What you have to do:
Go to the line with "text: 04:30 ->" in the material below and copy from there through the line with "border-radius: 8px ->", exactly. Pictures are not copied.

Data provided:
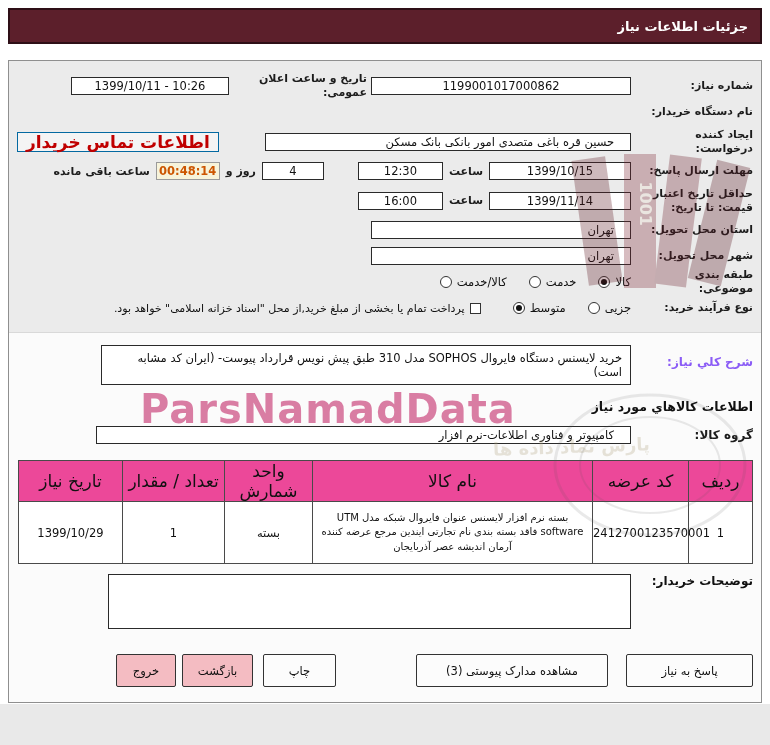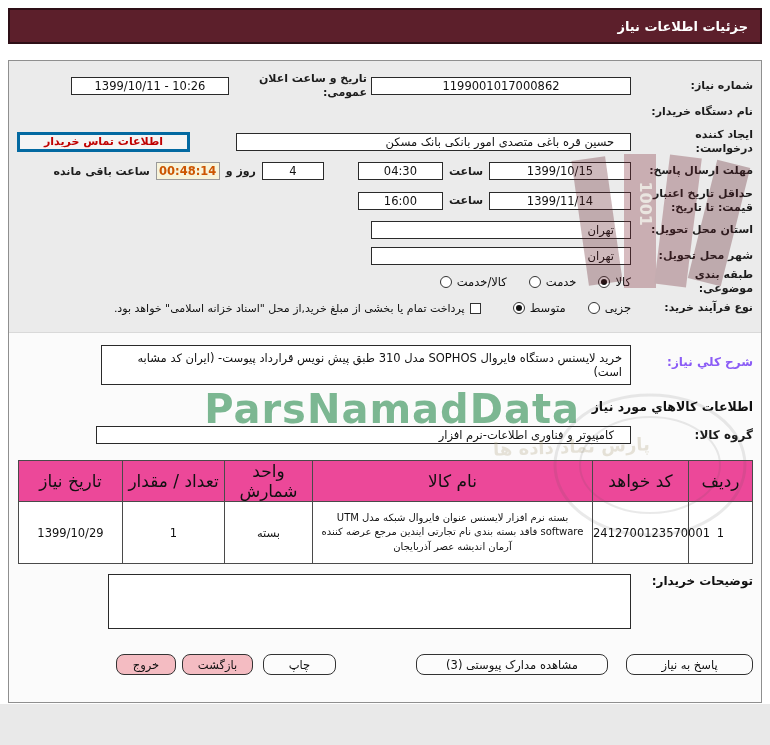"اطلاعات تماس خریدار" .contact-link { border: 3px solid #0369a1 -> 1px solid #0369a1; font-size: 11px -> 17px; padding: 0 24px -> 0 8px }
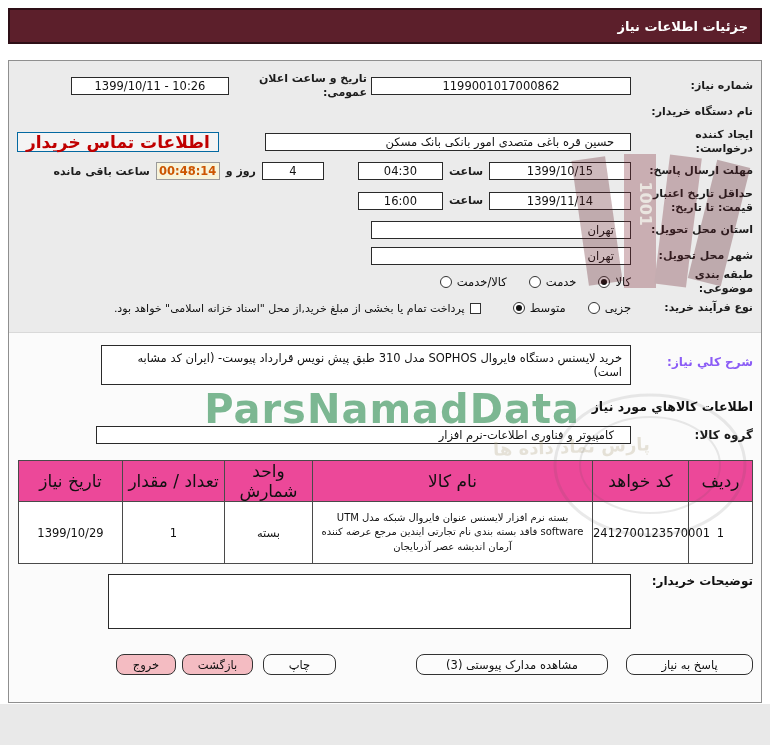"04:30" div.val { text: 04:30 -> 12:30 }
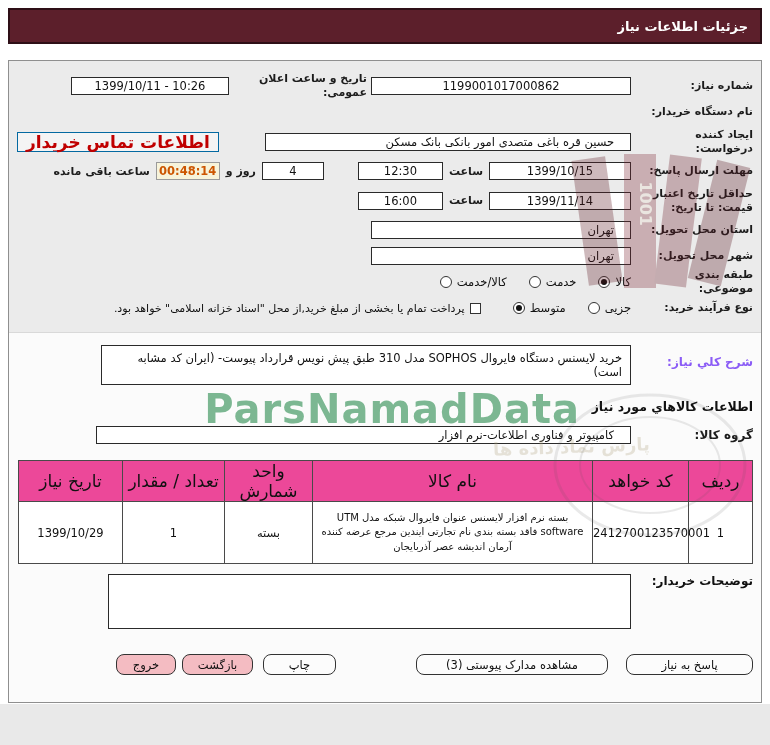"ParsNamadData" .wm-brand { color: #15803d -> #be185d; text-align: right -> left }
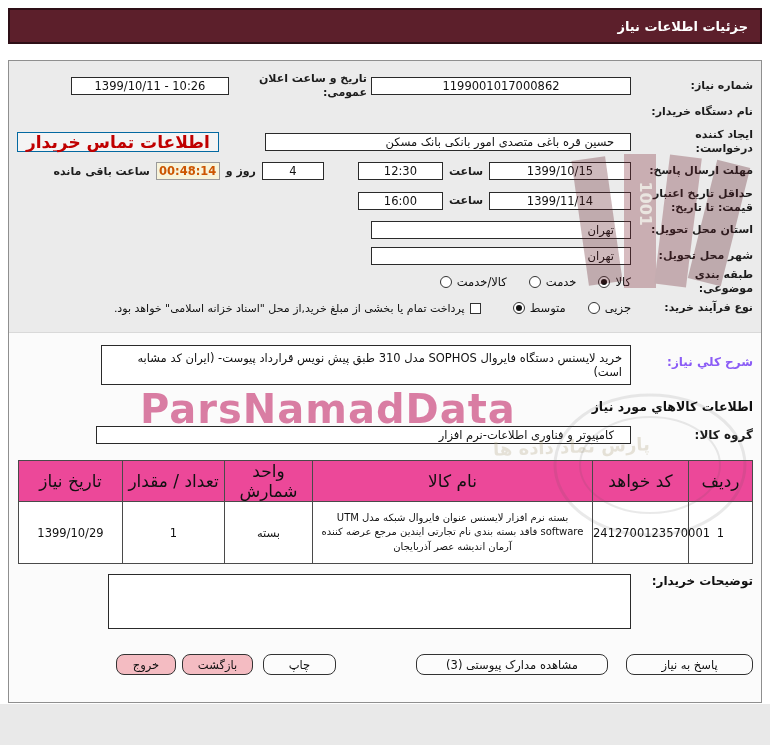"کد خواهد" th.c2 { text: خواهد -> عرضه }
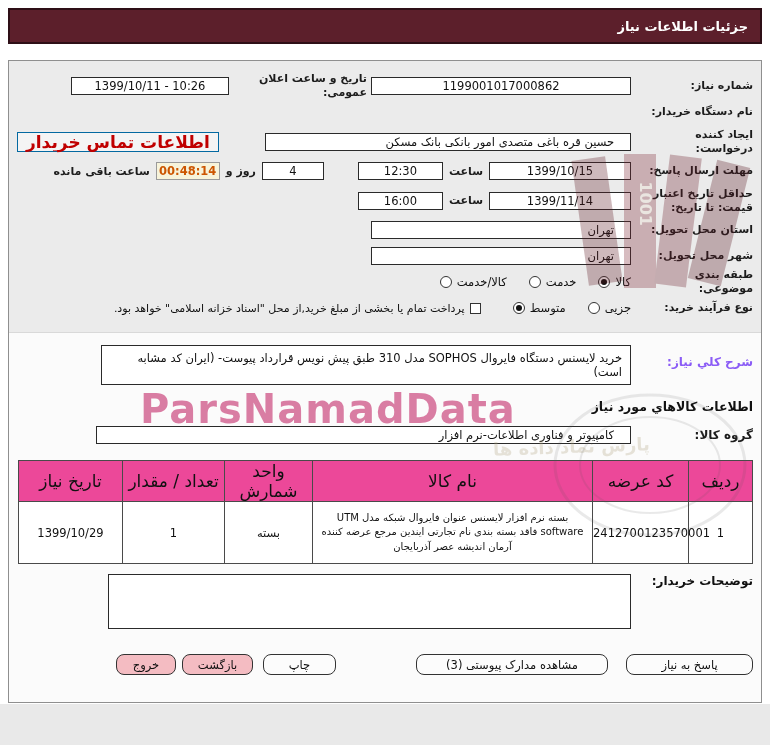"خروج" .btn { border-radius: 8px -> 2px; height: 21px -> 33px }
--
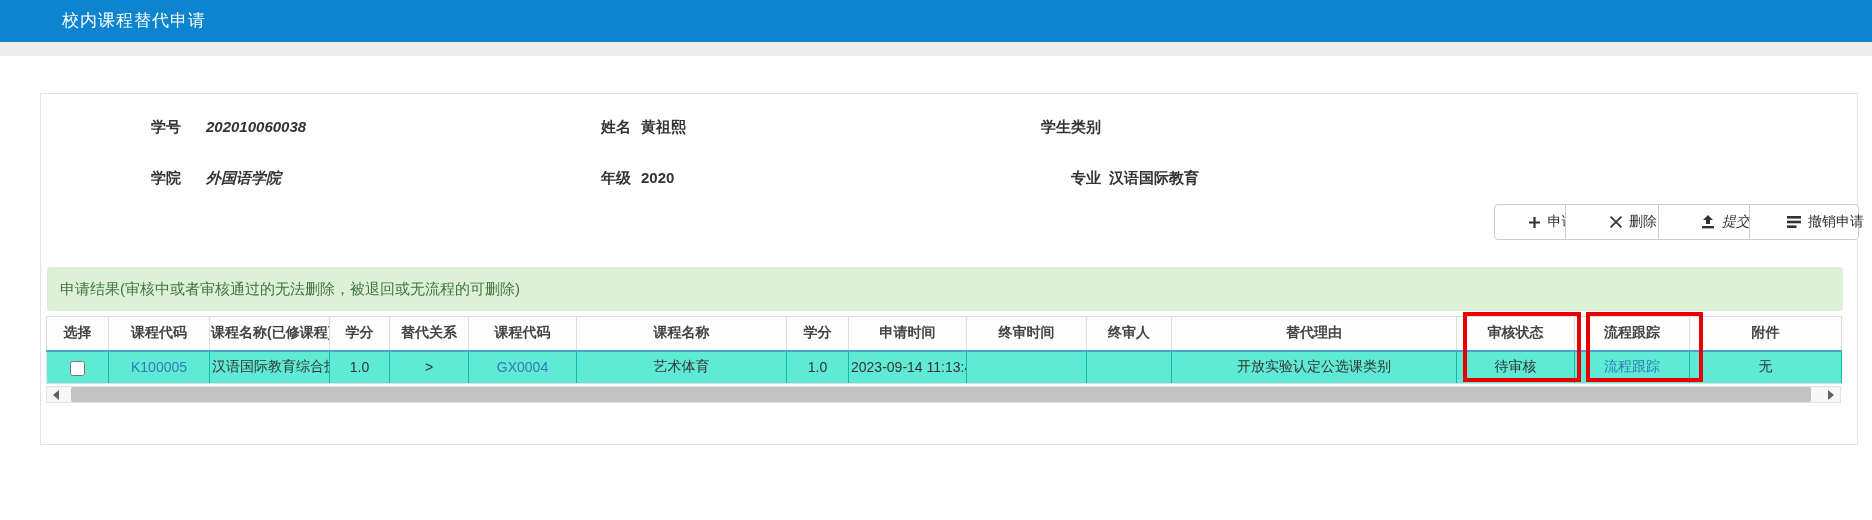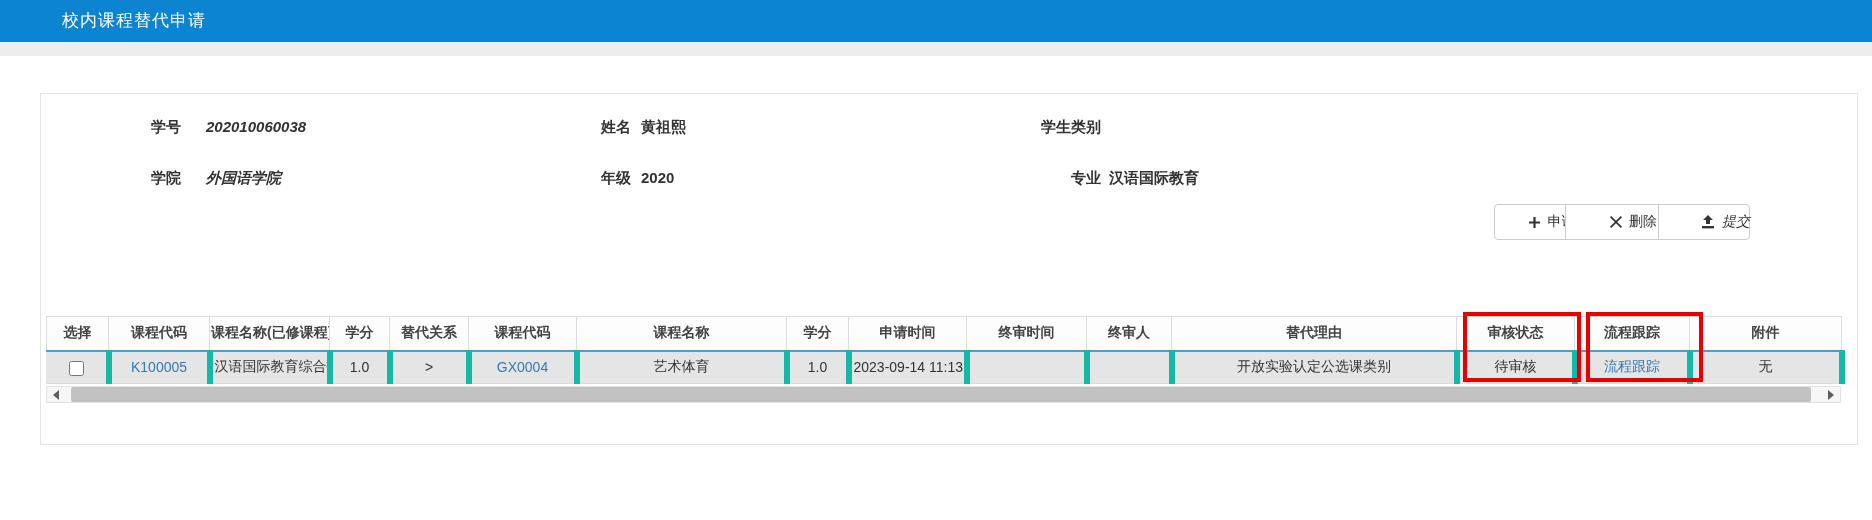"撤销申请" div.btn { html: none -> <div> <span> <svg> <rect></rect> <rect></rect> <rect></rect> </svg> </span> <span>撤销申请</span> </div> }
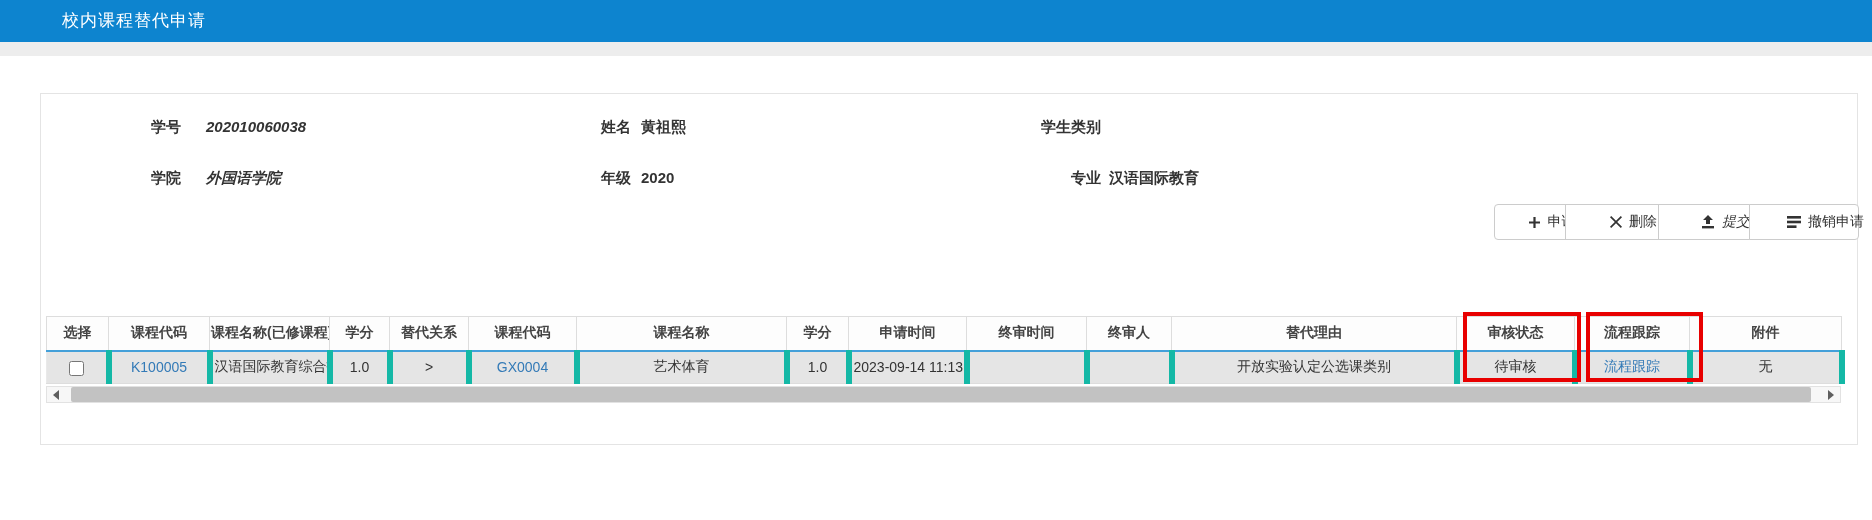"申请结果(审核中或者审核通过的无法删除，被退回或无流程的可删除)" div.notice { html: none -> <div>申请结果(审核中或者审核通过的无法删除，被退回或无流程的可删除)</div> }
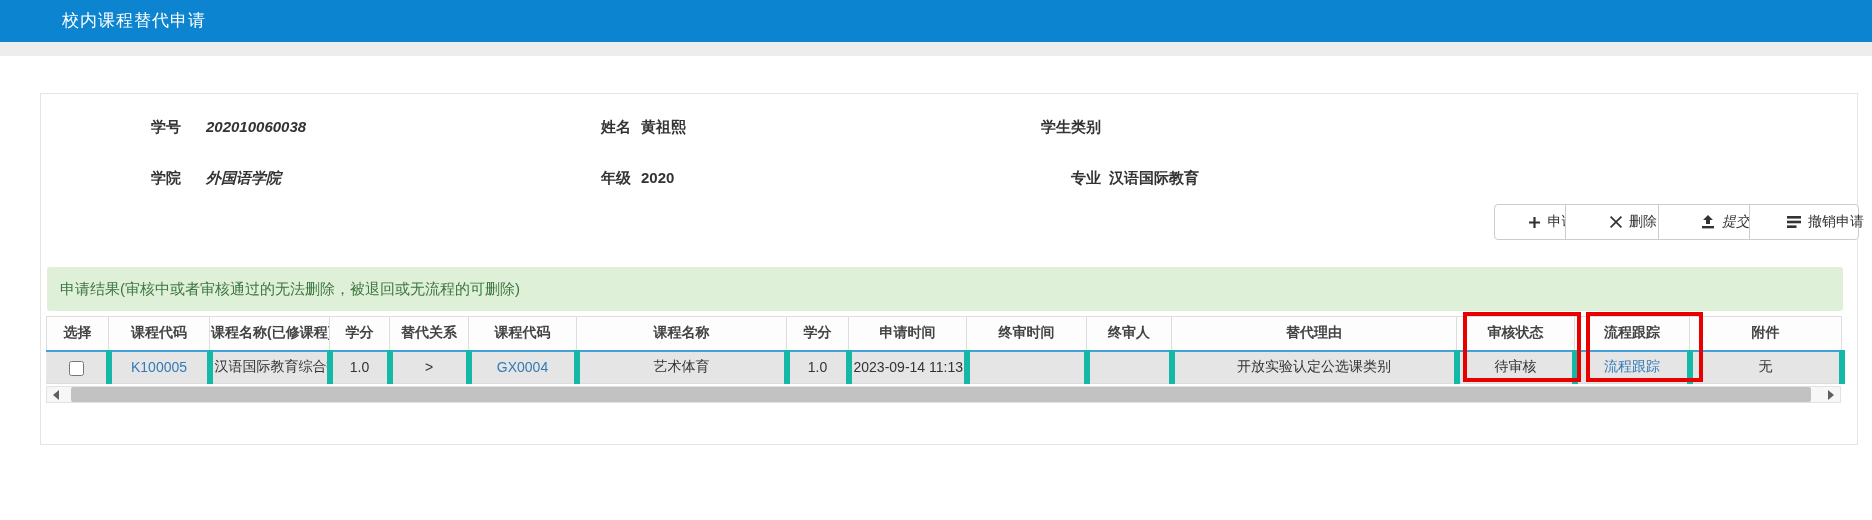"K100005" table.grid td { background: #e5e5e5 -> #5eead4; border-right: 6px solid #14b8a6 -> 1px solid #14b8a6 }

Exercise solution:
"04:30" div.val { text: 04:30 -> 12:30 }
"ParsNamadData" .wm-brand { color: #15803d -> #be185d; text-align: right -> left }
"کد خواهد" th.c2 { text: خواهد -> عرضه }
"خروج" .btn { border-radius: 8px -> 2px; height: 21px -> 33px }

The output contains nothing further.